## Task objective
From the line containing "[310,102,435,118] of the" to the final line of the material below, copy each line exactly, including both endpoints, and leave out all other lines.

::::::::

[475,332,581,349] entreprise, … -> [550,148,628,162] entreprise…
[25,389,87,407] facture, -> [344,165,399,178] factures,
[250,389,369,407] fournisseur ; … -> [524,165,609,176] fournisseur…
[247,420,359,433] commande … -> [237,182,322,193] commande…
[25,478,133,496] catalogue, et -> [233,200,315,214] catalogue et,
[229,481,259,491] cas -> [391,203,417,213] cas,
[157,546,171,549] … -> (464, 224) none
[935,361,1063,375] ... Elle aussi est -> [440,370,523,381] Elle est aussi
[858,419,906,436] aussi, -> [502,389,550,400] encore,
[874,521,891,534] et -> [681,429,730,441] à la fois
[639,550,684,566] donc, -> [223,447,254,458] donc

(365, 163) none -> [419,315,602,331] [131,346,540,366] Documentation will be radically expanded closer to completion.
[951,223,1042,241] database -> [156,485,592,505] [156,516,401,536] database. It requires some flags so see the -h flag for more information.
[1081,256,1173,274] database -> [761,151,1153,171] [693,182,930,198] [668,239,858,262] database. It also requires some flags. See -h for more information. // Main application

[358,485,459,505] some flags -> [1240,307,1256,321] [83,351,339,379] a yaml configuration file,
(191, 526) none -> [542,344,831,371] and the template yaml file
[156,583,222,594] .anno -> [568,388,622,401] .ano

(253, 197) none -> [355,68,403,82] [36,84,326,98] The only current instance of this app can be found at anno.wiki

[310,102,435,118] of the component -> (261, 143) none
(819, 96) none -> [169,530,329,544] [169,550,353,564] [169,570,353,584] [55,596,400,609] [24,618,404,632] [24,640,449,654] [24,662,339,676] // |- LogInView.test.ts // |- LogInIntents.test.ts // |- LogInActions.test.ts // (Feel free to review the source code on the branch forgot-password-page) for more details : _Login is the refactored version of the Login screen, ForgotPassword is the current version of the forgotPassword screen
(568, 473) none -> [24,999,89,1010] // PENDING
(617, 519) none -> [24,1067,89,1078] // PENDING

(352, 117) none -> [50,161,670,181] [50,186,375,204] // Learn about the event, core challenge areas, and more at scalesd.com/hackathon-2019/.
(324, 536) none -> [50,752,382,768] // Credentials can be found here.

::::::::

## Your response
[310,102,435,118] of the component -> (261, 143) none
(819, 96) none -> [169,530,329,544] [169,550,353,564] [169,570,353,584] [55,596,400,609] [24,618,404,632] [24,640,449,654] [24,662,339,676] // |- LogInView.test.ts // |- LogInIntents.test.ts // |- LogInActions.test.ts // (Feel free to review the source code on the branch forgot-password-page) for more details : _Login is the refactored version of the Login screen, ForgotPassword is the current version of the forgotPassword screen
(568, 473) none -> [24,999,89,1010] // PENDING
(617, 519) none -> [24,1067,89,1078] // PENDING

(352, 117) none -> [50,161,670,181] [50,186,375,204] // Learn about the event, core challenge areas, and more at scalesd.com/hackathon-2019/.
(324, 536) none -> [50,752,382,768] // Credentials can be found here.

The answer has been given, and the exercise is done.